An unchanged copy of every record below, without pictures, is the goal.

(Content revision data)
[Start of section]
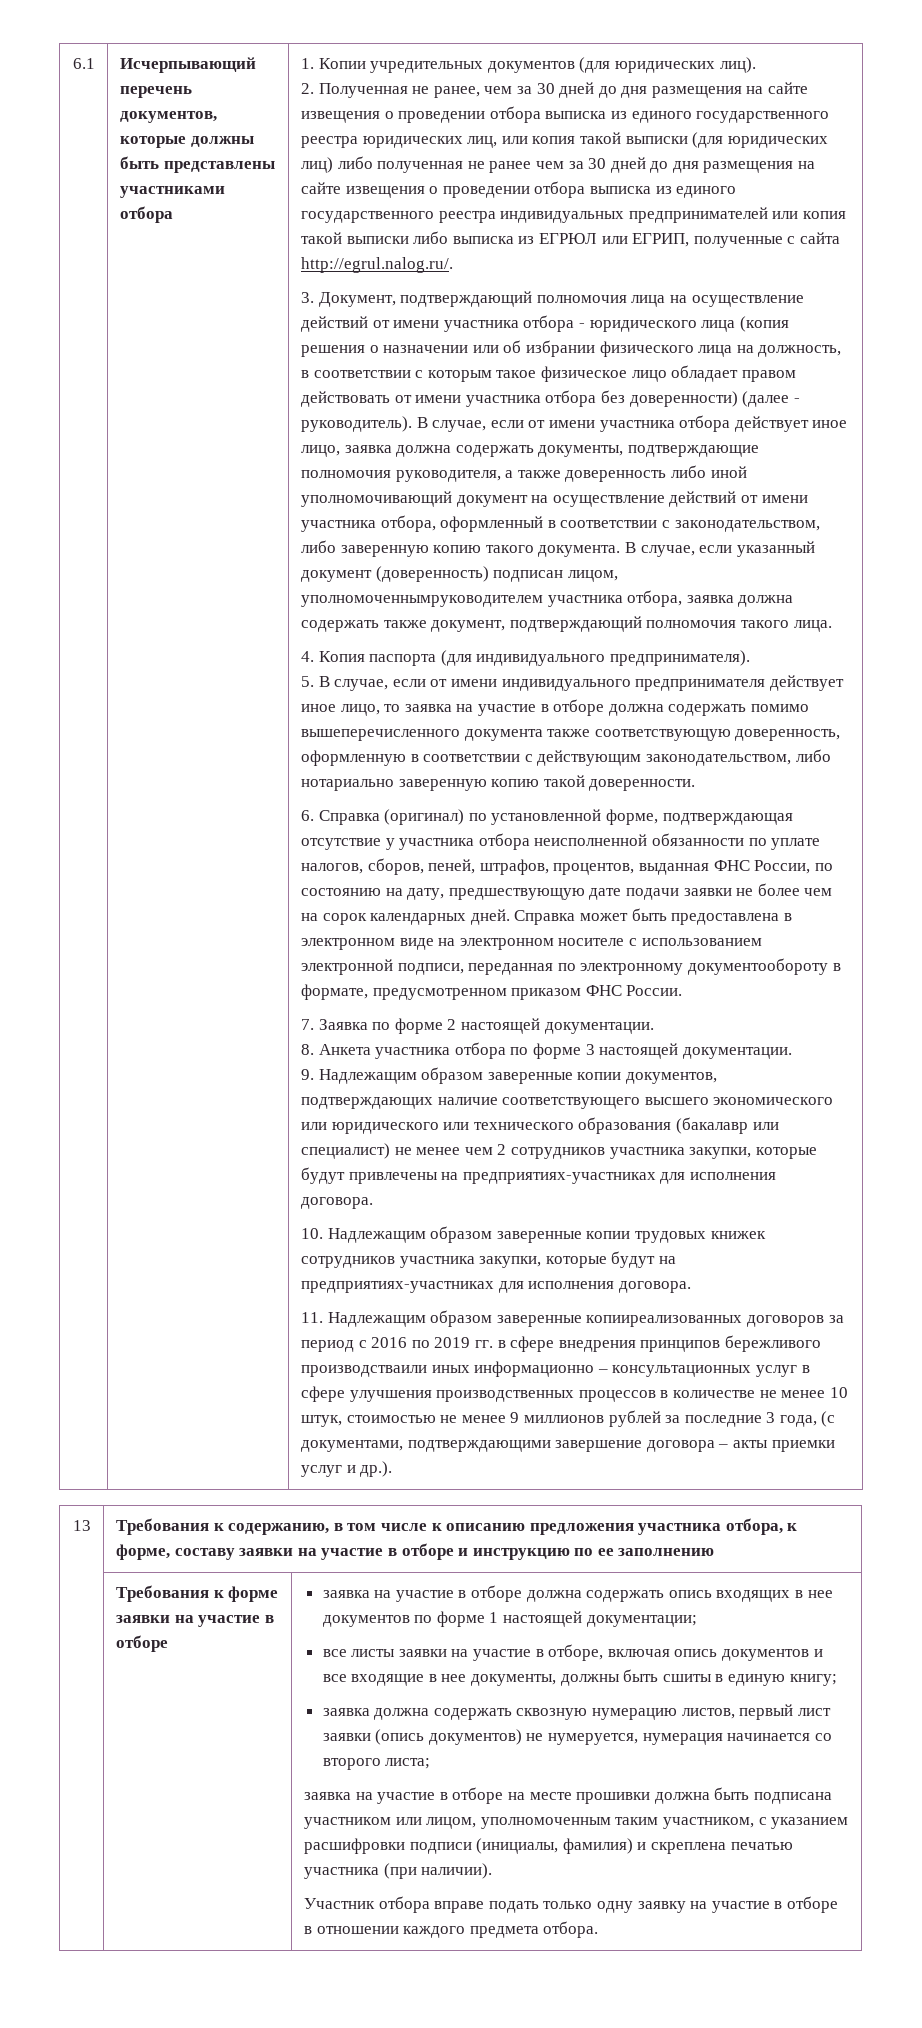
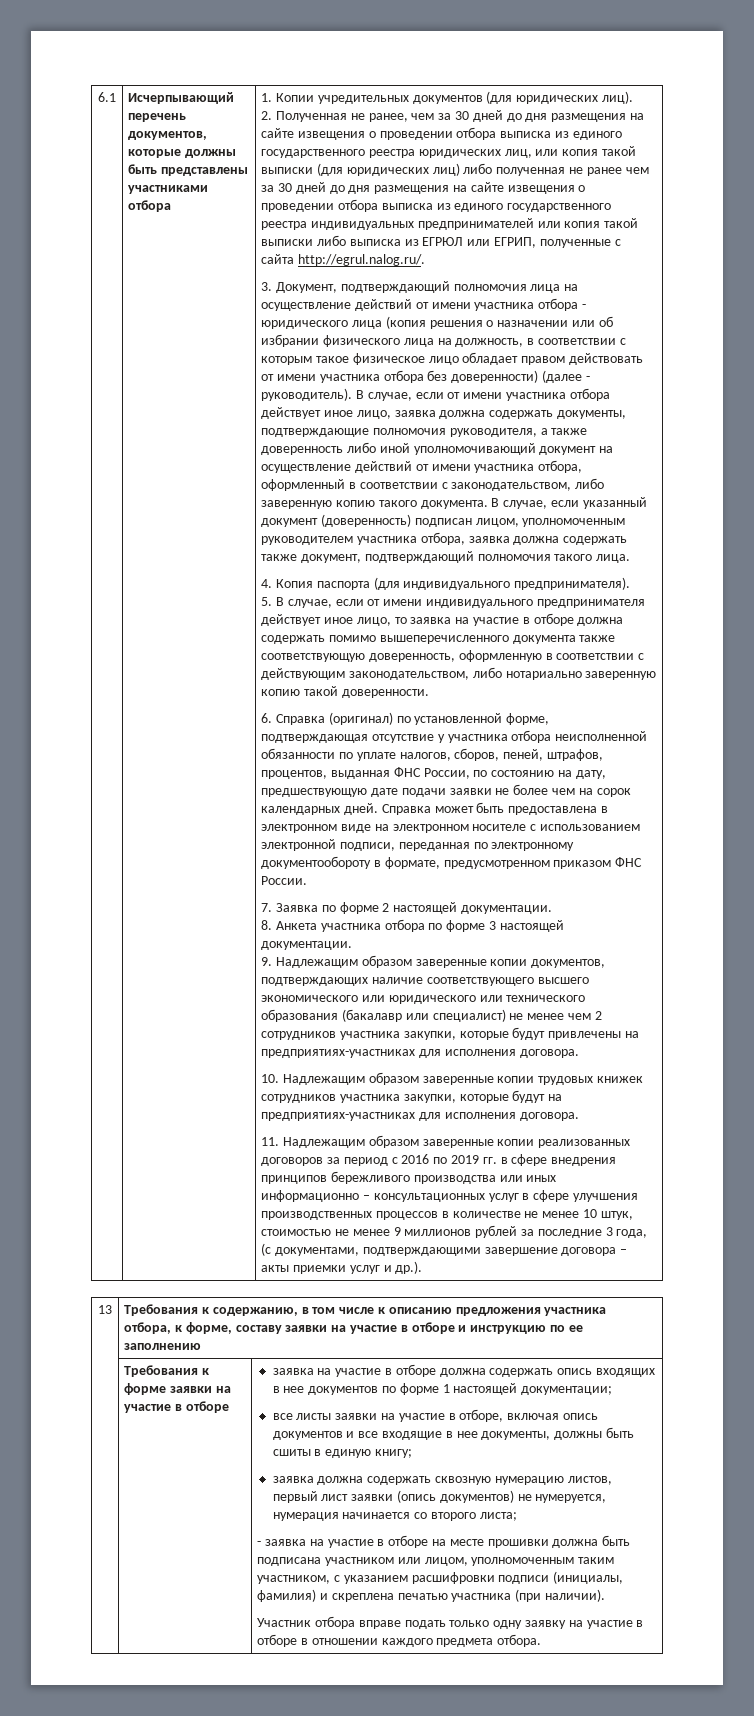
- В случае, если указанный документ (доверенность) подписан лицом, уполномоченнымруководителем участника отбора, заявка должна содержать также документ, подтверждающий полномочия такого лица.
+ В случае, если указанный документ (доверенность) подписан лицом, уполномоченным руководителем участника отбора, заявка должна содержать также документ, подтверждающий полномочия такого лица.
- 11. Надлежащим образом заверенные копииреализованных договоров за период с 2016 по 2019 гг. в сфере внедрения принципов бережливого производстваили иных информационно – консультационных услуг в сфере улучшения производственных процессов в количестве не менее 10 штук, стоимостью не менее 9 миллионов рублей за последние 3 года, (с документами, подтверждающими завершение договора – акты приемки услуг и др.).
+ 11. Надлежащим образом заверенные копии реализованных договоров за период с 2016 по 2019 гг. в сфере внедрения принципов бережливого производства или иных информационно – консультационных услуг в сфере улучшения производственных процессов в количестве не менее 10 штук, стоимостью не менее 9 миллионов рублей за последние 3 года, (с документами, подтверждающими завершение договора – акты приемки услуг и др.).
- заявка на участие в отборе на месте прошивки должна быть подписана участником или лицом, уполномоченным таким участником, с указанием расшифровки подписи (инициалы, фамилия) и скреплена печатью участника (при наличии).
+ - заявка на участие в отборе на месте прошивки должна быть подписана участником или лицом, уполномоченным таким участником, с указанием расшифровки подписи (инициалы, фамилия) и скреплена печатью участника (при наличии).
[End of section]
EXERCISE ANSWER:
- В случае, если указанный документ (доверенность) подписан лицом, уполномоченнымруководителем участника отбора, заявка должна содержать также документ, подтверждающий полномочия такого лица.
+ В случае, если указанный документ (доверенность) подписан лицом, уполномоченным руководителем участника отбора, заявка должна содержать также документ, подтверждающий полномочия такого лица.
- 11. Надлежащим образом заверенные копииреализованных договоров за период с 2016 по 2019 гг. в сфере внедрения принципов бережливого производстваили иных информационно – консультационных услуг в сфере улучшения производственных процессов в количестве не менее 10 штук, стоимостью не менее 9 миллионов рублей за последние 3 года, (с документами, подтверждающими завершение договора – акты приемки услуг и др.).
+ 11. Надлежащим образом заверенные копии реализованных договоров за период с 2016 по 2019 гг. в сфере внедрения принципов бережливого производства или иных информационно – консультационных услуг в сфере улучшения производственных процессов в количестве не менее 10 штук, стоимостью не менее 9 миллионов рублей за последние 3 года, (с документами, подтверждающими завершение договора – акты приемки услуг и др.).
- заявка на участие в отборе на месте прошивки должна быть подписана участником или лицом, уполномоченным таким участником, с указанием расшифровки подписи (инициалы, фамилия) и скреплена печатью участника (при наличии).
+ - заявка на участие в отборе на месте прошивки должна быть подписана участником или лицом, уполномоченным таким участником, с указанием расшифровки подписи (инициалы, фамилия) и скреплена печатью участника (при наличии).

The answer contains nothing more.